Content starts

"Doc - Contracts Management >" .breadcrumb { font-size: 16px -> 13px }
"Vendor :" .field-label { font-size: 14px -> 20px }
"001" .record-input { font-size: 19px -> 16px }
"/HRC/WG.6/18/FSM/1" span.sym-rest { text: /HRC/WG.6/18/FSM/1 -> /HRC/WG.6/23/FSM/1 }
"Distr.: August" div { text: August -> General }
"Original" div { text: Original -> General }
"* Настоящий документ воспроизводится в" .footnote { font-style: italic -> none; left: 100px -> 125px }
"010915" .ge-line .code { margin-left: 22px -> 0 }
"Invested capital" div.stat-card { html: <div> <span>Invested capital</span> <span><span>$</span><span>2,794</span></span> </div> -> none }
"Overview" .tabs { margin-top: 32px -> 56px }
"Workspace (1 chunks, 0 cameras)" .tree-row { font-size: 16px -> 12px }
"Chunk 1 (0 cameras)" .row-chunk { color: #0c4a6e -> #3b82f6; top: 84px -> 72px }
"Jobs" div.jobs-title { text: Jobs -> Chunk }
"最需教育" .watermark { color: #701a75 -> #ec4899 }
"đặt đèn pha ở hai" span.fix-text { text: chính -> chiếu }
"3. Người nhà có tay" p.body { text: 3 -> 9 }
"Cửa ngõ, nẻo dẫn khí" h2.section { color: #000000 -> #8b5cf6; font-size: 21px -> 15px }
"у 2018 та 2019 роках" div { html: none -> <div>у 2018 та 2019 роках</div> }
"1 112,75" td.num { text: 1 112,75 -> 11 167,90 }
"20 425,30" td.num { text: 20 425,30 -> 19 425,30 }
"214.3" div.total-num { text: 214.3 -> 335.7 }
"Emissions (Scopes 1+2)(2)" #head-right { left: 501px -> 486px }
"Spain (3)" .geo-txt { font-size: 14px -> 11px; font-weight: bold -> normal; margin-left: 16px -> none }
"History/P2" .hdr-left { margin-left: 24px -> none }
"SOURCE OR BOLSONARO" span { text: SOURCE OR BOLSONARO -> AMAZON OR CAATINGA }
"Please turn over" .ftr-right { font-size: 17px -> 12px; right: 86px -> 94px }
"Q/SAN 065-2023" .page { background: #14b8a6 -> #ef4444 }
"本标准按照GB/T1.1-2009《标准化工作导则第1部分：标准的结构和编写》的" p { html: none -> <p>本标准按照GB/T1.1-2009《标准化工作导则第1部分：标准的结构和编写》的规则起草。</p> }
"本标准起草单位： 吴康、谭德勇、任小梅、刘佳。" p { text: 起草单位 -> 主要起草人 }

Content ends

EXERCISE OBJECTIVE — The lines above from the one with "html: <div> <span>Invested" through the one with "text: 214.3 ->" are to be duplicated exactly, ends included, with nothing added.

OUTPUT —
"Invested capital" div.stat-card { html: <div> <span>Invested capital</span> <span><span>$</span><span>2,794</span></span> </div> -> none }
"Overview" .tabs { margin-top: 32px -> 56px }
"Workspace (1 chunks, 0 cameras)" .tree-row { font-size: 16px -> 12px }
"Chunk 1 (0 cameras)" .row-chunk { color: #0c4a6e -> #3b82f6; top: 84px -> 72px }
"Jobs" div.jobs-title { text: Jobs -> Chunk }
"最需教育" .watermark { color: #701a75 -> #ec4899 }
"đặt đèn pha ở hai" span.fix-text { text: chính -> chiếu }
"3. Người nhà có tay" p.body { text: 3 -> 9 }
"Cửa ngõ, nẻo dẫn khí" h2.section { color: #000000 -> #8b5cf6; font-size: 21px -> 15px }
"у 2018 та 2019 роках" div { html: none -> <div>у 2018 та 2019 роках</div> }
"1 112,75" td.num { text: 1 112,75 -> 11 167,90 }
"20 425,30" td.num { text: 20 425,30 -> 19 425,30 }
"214.3" div.total-num { text: 214.3 -> 335.7 }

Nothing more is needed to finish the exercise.